YOUR OBJECTIVE: For the material that follows, list every line containing the word "location".

· · · · · · ·

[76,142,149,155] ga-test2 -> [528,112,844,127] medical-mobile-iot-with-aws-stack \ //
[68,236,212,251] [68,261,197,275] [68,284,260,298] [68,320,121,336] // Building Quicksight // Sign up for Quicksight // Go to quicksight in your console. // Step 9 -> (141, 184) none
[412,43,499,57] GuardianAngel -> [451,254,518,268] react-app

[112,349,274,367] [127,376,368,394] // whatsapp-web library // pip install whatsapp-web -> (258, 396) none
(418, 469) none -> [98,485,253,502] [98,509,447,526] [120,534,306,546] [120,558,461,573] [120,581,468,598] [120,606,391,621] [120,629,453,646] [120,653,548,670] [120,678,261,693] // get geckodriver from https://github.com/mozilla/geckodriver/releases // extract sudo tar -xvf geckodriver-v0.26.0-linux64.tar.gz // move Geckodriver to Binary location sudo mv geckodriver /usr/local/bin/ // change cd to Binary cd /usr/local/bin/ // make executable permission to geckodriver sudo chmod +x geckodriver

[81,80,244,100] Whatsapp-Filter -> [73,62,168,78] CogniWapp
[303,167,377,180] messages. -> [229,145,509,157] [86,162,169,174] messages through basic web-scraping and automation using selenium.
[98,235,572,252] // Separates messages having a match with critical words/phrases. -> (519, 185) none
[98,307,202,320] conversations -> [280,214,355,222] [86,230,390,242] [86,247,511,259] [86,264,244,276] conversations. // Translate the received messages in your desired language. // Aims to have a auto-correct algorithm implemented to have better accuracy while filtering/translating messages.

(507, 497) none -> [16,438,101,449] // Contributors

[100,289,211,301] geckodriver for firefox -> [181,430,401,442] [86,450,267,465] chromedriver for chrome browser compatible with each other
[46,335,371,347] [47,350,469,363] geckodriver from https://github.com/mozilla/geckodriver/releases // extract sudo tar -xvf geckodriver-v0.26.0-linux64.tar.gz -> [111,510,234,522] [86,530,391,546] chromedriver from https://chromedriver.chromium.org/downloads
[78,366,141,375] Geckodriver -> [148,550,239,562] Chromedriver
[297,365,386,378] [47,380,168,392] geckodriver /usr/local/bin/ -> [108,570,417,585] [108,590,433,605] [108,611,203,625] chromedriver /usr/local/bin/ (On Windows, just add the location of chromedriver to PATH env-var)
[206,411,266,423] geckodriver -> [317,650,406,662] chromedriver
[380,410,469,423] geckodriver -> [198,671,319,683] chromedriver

· · · · · · ·

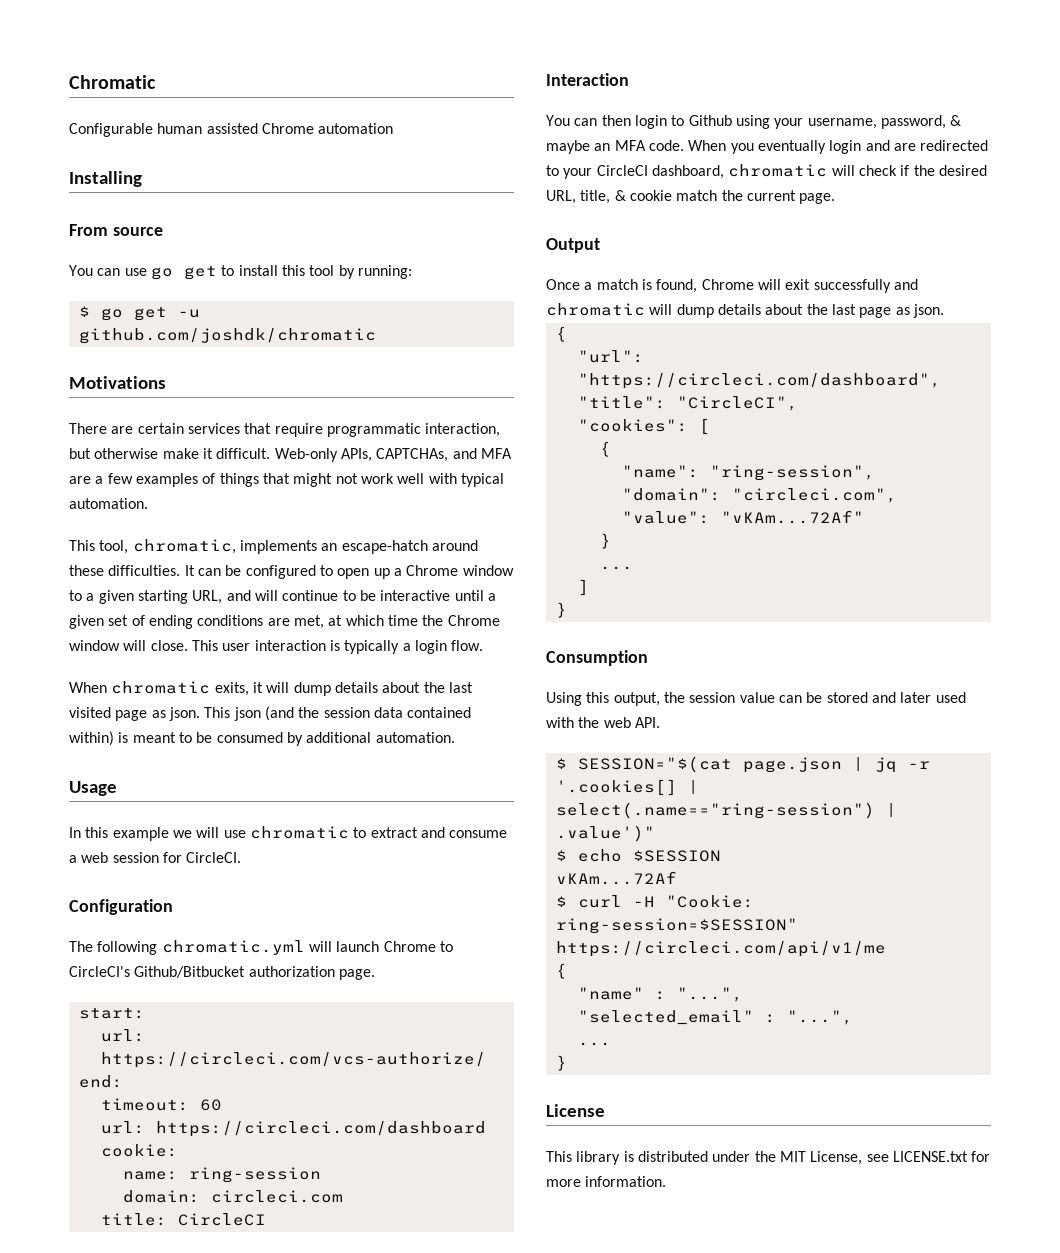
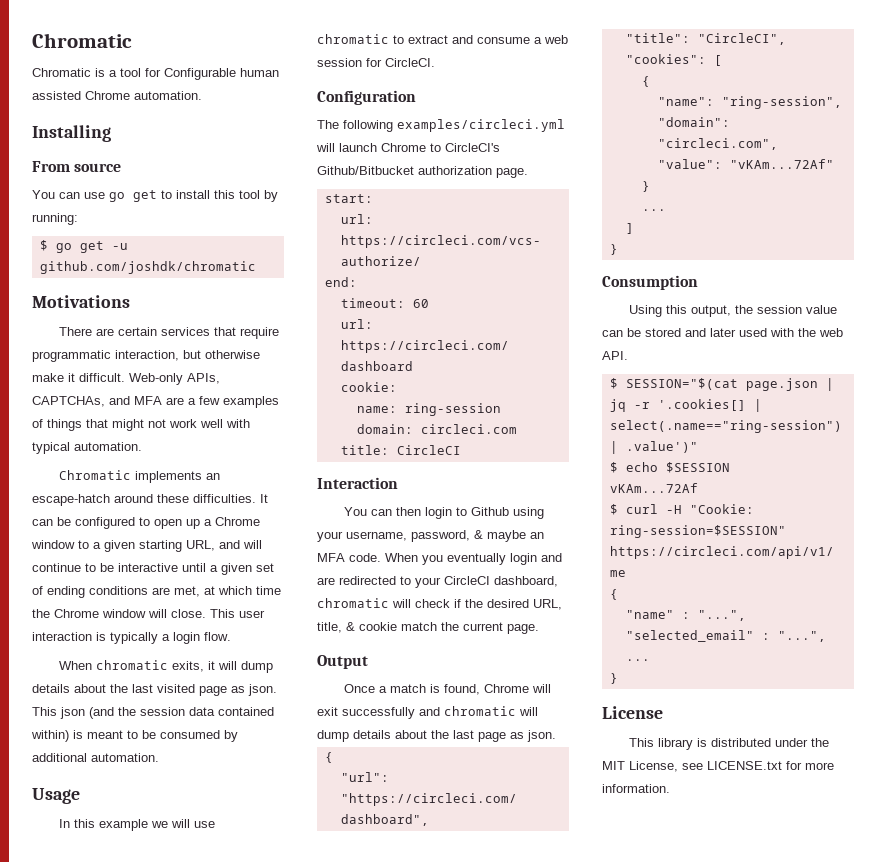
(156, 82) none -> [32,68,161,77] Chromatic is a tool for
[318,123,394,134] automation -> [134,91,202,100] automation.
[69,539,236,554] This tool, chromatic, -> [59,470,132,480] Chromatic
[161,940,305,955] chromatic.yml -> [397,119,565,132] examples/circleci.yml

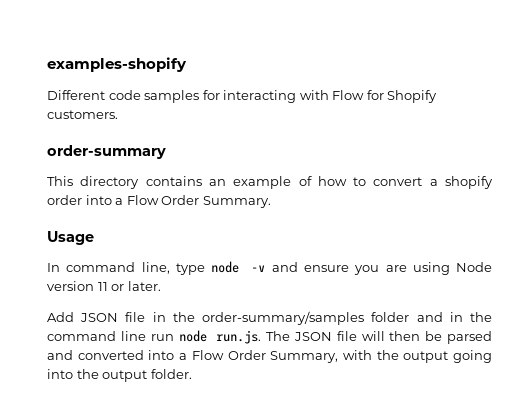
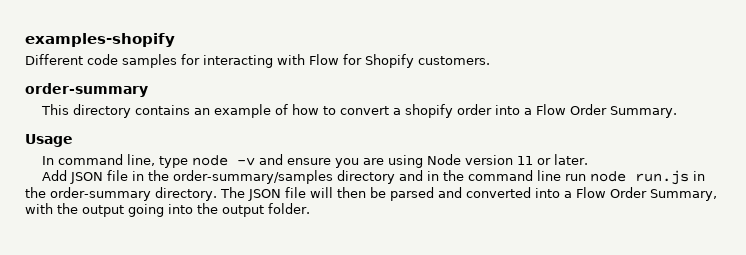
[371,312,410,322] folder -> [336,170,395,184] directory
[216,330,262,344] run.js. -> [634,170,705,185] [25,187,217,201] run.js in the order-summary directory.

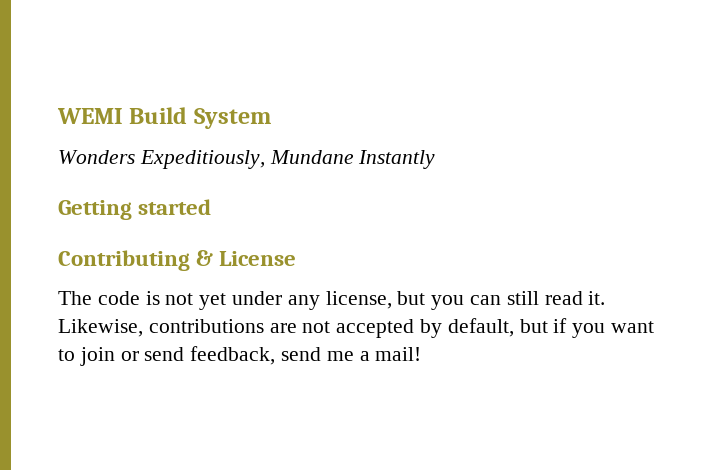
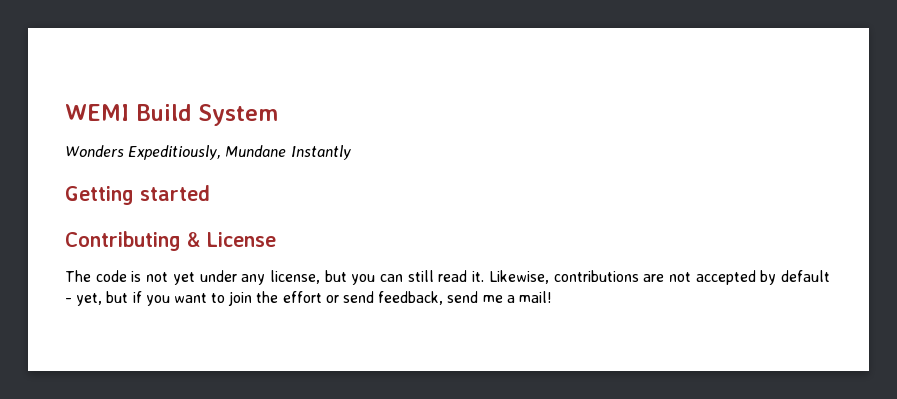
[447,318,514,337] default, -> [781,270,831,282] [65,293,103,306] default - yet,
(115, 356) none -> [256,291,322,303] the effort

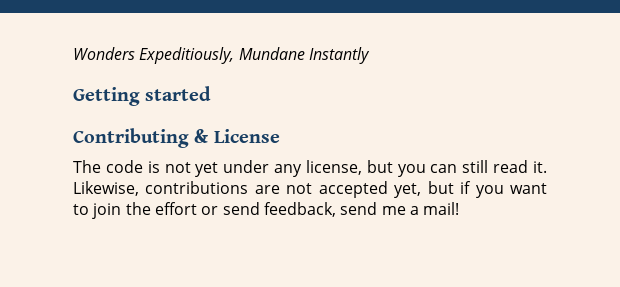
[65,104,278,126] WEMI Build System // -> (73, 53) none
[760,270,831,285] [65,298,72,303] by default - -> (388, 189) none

· · · · · · ·

ANSWER FOR THE TASK:
(418, 469) none -> [98,485,253,502] [98,509,447,526] [120,534,306,546] [120,558,461,573] [120,581,468,598] [120,606,391,621] [120,629,453,646] [120,653,548,670] [120,678,261,693] // get geckodriver from https://github.com/mozilla/geckodriver/releases // extract sudo tar -xvf geckodriver-v0.26.0-linux64.tar.gz // move Geckodriver to Binary location sudo mv geckodriver /usr/local/bin/ // change cd to Binary cd /usr/local/bin/ // make executable permission to geckodriver sudo chmod +x geckodriver
[297,365,386,378] [47,380,168,392] geckodriver /usr/local/bin/ -> [108,570,417,585] [108,590,433,605] [108,611,203,625] chromedriver /usr/local/bin/ (On Windows, just add the location of chromedriver to PATH env-var)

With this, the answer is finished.